On the total nondisclosure of the 8/9/06 security vulnerabil

Dear Rails team,

The handling of the recent vulnerability in Rails has proven somewhat
problematic for us. We have recently adopted Rails as our web platform
of choice; previously, we used J2EE. We love Rails. We hate J2EE. We
don’t want to go back. It took a lot of effort and convincing to get the
management teams of our various projects to sign off on the use of
Rails. The nondisclosure policy in handling this vulnerability has
seriously jeopardized our (and many other people’s) ability to use Rails
in a commercial environment, so we would like to suggest that it be
changed.

The core issue is that releasing a patch to fix a critical security
vulnerability without telling anyone what the vulnerability is does very
little good as a knowledgeable cracker can just SVN diff the new version
with the old one and peruse that patch to have an exploit ready to go.
(The 1.1.4 to 1.1.5 patch is under 2,000 lines, not even that long.) It
only takes one person to do that and release it onto the net. Then,
thousands of script kiddies will have the exploit within minutes. I am
sure that, even as I type this, the 0-day exploit rooms on IRC are
buzzing with prepackaged copies of exploit code for the Rails bug. Not
disclosing the vulnerability does very little to keep the information
out of the hands of malicious hackers; it only harms legitimate users.

As a system administrator, how can I know whether my systems have
already been compromised when I don’t even know the general nature of
the vulnerability? I’m not suggesting that specific exploit code ought
to be posted, but we do need to know, at least generally, what is going
on in order to be able to effectively deal with it.

As a business, if I don’t have any clue what the problem is, I can’t
reassure my customers that their data has been safe, because I don’t
know. I have to spend resources to diff the new code with the old code
and find out exactly what the problem was, needlessly duplicating work
that dozens or hundreds of other people and companies (and crackers) are
simultaneously performing around the world, because of the decision to
withhold that information. Only then can I check to see whether the
exploit has been used on my system, potentially hours later.

Further, though the authors promise that the exploit is fixed in 1.1.5,
how can I be sure of that if I don’t even know what the exploit was?
Nobody is perfect. Everyone makes mistakes from time to time. If, by
some chance, there was a mistake in the fix in 1.1.5 (or perhaps the fix
opened up some other problem), it becomes that much harder for the
legitimate user community to catch and solve the problem. All bugs are
shallow to many eyes. But nobody will even discuss the original exploit
(except crackers amongst themselves), so how can we possibly audit the
fix? Even if, several days later, the details of the original exploit
are released, that’s several days that our public, Internet-facing
systems were sitting vulnerable to problems that the crackers surely
knew about; the problem could have been fixed in minutes if the whole
Rails developer community was looking at it.

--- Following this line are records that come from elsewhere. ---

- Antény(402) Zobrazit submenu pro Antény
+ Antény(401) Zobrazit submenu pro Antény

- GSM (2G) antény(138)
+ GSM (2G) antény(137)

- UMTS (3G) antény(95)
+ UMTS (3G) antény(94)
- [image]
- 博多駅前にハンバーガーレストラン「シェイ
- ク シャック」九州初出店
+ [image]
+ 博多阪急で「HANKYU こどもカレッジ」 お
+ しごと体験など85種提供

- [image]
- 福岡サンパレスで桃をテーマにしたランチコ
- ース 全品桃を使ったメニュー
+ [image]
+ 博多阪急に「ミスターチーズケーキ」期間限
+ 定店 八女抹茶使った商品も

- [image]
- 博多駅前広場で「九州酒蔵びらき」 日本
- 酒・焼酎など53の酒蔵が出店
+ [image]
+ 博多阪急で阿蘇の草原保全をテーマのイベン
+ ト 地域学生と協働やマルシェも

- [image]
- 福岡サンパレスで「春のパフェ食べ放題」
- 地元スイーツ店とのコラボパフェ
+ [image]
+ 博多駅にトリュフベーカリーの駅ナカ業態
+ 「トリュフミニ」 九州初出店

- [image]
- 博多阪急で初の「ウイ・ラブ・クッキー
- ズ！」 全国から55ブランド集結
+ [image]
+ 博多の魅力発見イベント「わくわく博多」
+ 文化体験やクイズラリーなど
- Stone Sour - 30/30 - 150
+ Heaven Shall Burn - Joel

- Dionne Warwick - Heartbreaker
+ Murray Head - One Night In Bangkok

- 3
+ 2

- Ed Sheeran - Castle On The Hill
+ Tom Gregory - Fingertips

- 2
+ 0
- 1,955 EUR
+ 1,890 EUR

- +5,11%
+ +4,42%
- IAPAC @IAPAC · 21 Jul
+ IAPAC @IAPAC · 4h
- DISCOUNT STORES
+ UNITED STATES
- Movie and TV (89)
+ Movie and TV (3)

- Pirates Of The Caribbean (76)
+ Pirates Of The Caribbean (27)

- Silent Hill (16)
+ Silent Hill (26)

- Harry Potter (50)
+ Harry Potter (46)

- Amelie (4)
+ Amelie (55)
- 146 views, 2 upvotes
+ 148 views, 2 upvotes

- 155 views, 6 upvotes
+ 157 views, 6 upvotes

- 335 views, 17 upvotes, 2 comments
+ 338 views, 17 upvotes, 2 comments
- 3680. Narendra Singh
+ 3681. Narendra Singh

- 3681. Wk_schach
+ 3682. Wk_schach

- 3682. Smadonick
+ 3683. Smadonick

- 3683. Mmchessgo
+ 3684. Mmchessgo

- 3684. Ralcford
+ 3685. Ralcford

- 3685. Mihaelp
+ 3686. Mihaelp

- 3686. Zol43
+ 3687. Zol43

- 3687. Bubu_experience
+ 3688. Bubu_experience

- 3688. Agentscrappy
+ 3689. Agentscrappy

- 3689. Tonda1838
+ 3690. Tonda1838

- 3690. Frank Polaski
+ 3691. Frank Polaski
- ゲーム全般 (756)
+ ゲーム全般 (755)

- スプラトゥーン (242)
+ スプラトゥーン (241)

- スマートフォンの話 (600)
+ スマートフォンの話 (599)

Sun and the big J2EE app server vendors send out glossy brochures and
sales teams to wine and dine their customers. The glossy brochures and
the multibillion dollar brand name stamped onto the product give
managers a warm, fuzzy feeling. It makes them feel safe, because
(theoretically) they have someone to sue if things go wrong. Rails
doesn’t have that. Rails is produced by a decentralized team of people
on the Internet. While we, as technical people, recognize the technical
benefits of Rails over something like J2EE, it took a whole lot of
convincing to get the non-technical management people to forget about
the Sun cheerleaders and sign off on Rails for their expensive new
projects.

If our customers do not feel that their data is secure on our hosts,
they will not host with us. Since that is how we make our livings, this
becomes a big problem for us. The melodramatic “the sky is falling,
UPGRADE NOW NOW NOW” tone of the 1.1.5 announcement did not help,
either. If a customer reads this announcement, the customer will call us
up to ask what is going on. What are we supposed to tell him – “Uh… I
don’t know, the actual problem is secret, so we can’t really tell you
whether your data has been compromised, but some guys on the Internet
assure us that the issue is fixed now.”?? We would be back on J2EE
within the week if we do that, if we still had customers at all.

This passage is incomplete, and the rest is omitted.